Diários do isolamento #22: Jessé Andarilho

13/04/2020

Diários do isolamento

Dia 22

Jessé Andarilho

 

Esta semana tive que sair para comprar alguns produtos no mercado aqui perto da minha casa. Aprendi desde pequeno que “uma pessoa prevenida vale por duas” e que “segurança é prevenção”.

Coloquei uma calça jeans, uma camisa de manga comprida e uma máscara que ganhei no hospital quando fui levar meu sogro para uma das sessões de radioterapia.

Parecia que eu estava usando uma camisa do Lula no meio de uma passeata pró-Bolsonaro. Todo mundo me olhando. Achei até que tinham colado uma placa nas minhas costas com algum texto engraçado, como aqueles que a galera do colégio sempre fazia para pregar peças nos coleguinhas na hora do recreio.

Pois é, estava tudo estranho. As ruas do bairro estavam cheias, até engarrafamento peguei. Muito carro e pessoas transitando pelas calçadas.

O mais engraçado foi quando entrei no mercado. As pessoas se afastavam de mim e algumas até falavam coisas como “Tá amarrado em nome de Jesus”. Outras diziam que eu estava igual a um palhaço e querendo aparecer.

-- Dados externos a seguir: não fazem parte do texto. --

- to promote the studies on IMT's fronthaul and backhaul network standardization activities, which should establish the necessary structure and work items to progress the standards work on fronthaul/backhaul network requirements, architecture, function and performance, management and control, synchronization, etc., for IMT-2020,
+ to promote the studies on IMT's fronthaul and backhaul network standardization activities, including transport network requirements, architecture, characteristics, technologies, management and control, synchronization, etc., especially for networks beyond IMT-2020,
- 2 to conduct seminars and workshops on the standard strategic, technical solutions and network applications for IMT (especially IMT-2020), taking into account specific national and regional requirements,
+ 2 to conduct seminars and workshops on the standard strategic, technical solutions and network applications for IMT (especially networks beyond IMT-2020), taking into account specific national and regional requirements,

Tudo que eu não queria naquele momento era aparecer. Eu queria desaparecer da rua. Queria voltar para a minha casa e ficar com a minha família até tudo isso passar. Mas infelizmente tem coisas que são fundamentais e que ainda é preciso sair pra comprar.

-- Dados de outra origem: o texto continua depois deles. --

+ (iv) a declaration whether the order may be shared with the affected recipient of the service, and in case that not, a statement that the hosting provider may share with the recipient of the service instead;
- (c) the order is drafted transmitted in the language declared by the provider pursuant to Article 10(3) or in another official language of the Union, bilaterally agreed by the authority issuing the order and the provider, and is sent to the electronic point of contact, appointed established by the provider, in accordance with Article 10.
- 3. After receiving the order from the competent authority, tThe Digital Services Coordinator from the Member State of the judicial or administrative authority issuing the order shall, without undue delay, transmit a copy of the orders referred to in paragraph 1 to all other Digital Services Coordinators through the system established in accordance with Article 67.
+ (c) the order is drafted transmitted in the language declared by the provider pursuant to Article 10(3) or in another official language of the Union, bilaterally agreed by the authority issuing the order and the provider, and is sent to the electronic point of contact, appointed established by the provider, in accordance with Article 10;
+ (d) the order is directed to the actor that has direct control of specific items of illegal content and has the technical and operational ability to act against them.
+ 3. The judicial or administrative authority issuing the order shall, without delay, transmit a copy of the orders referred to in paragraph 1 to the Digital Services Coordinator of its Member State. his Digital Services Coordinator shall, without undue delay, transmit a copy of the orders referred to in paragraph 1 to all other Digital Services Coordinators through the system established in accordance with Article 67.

O mais estranho foi a reação da caixa do supermercado enquanto passava minhas compras. Ela estava sem proteção alguma. Correndo um risco enorme. E até ela ficou me olhando como se eu fosse alguém de outro planeta.

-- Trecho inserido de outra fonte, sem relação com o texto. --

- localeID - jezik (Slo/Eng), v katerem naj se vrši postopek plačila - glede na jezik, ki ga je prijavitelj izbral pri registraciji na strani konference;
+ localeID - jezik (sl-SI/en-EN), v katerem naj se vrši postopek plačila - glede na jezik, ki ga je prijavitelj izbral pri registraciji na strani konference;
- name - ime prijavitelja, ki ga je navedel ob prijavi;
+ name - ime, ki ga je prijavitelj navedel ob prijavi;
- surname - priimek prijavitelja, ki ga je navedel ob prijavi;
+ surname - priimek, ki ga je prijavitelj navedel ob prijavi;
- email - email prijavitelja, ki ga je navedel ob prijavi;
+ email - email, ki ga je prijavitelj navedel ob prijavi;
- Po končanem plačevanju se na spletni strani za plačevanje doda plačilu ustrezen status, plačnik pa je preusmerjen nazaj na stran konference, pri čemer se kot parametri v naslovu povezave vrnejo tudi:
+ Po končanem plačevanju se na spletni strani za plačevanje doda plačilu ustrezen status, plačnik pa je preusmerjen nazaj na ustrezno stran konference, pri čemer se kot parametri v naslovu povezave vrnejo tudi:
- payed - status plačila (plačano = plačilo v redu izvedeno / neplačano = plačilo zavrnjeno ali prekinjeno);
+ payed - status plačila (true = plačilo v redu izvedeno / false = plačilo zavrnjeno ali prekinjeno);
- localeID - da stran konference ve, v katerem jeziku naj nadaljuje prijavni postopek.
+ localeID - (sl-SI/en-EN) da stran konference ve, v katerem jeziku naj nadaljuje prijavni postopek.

Sei que é semana de Páscoa, que a galera come peixe e que as pessoas têm a tradição de comer ovo de chocolate. Tradição é uma parada muito difícil de quebrar, mas até o papa deu um papo de que é preciso estar vivo para que as tradições sejam mantidas.

Fiquei um tempo da minha vida coordenando e ajudando os grupos jovens da igreja católica em Antares. Sempre ouvi dizer que a voz do santo padre, o papa, é a voz de Deus aqui na terra. Só que, no momento atual, o papa mandou ficar em casa, o bispo mandou ficar em casa e até os padres estão dizendo pra ficar em casa. Mas meus amigos católicos fervorosos, os mesmos que me julgaram quando parei de ir para a igreja, dizendo que eu me desviei da palavra, estão ignorando as vozes santas e repetindo e divulgando nas redes as coisas que o presidente está dizendo. Como pode a voz do Messias, que não é o Cristo, valer mais do que a voz de Deus na terra? Estranho, mas vou fazer o quê?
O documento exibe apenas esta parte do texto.